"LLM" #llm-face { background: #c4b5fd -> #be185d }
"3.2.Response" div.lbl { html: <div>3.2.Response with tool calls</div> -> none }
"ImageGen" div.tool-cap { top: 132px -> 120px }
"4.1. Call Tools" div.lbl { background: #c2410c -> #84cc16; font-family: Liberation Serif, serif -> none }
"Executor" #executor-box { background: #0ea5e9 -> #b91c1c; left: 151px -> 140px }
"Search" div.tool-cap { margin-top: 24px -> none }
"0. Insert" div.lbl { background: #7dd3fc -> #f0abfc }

* * *

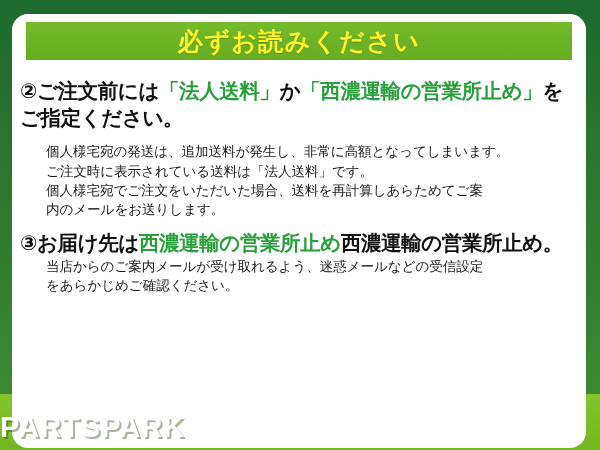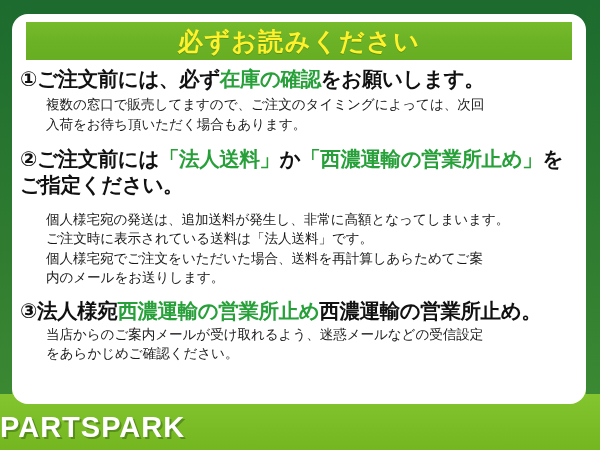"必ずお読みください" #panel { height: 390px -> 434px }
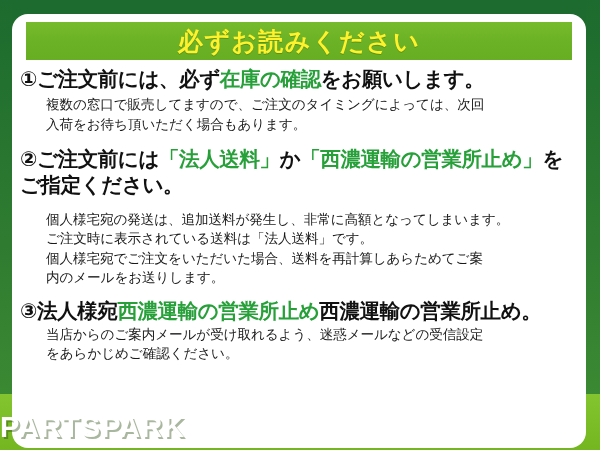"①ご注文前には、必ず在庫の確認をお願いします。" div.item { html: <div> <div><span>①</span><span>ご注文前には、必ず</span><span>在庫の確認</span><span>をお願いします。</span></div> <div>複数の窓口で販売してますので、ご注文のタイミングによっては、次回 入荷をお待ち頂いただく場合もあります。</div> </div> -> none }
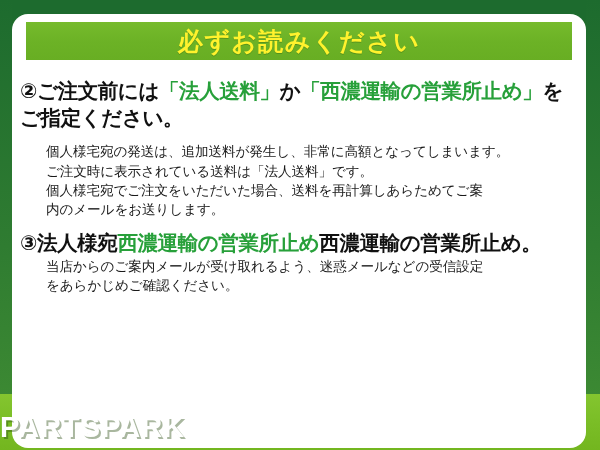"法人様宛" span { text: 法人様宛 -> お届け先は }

* * *

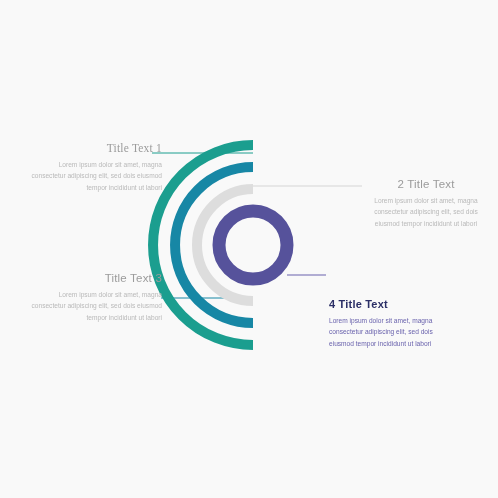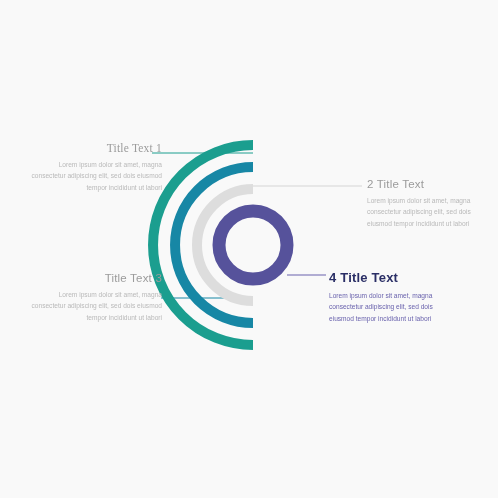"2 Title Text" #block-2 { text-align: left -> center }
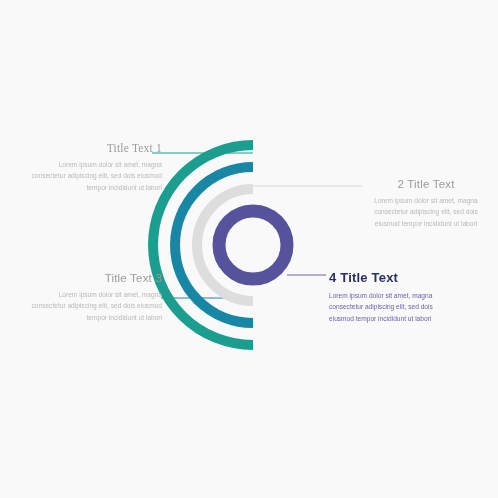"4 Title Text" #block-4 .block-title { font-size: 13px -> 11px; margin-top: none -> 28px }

## Exercise:
I'd like the lines above from the one with "background: #c4b5fd ->" up to and including the one with "background: #7dd3fc ->" copied exactly, with no other lines.

## Answer to this exercise:
"LLM" #llm-face { background: #c4b5fd -> #be185d }
"3.2.Response" div.lbl { html: <div>3.2.Response with tool calls</div> -> none }
"ImageGen" div.tool-cap { top: 132px -> 120px }
"4.1. Call Tools" div.lbl { background: #c2410c -> #84cc16; font-family: Liberation Serif, serif -> none }
"Executor" #executor-box { background: #0ea5e9 -> #b91c1c; left: 151px -> 140px }
"Search" div.tool-cap { margin-top: 24px -> none }
"0. Insert" div.lbl { background: #7dd3fc -> #f0abfc }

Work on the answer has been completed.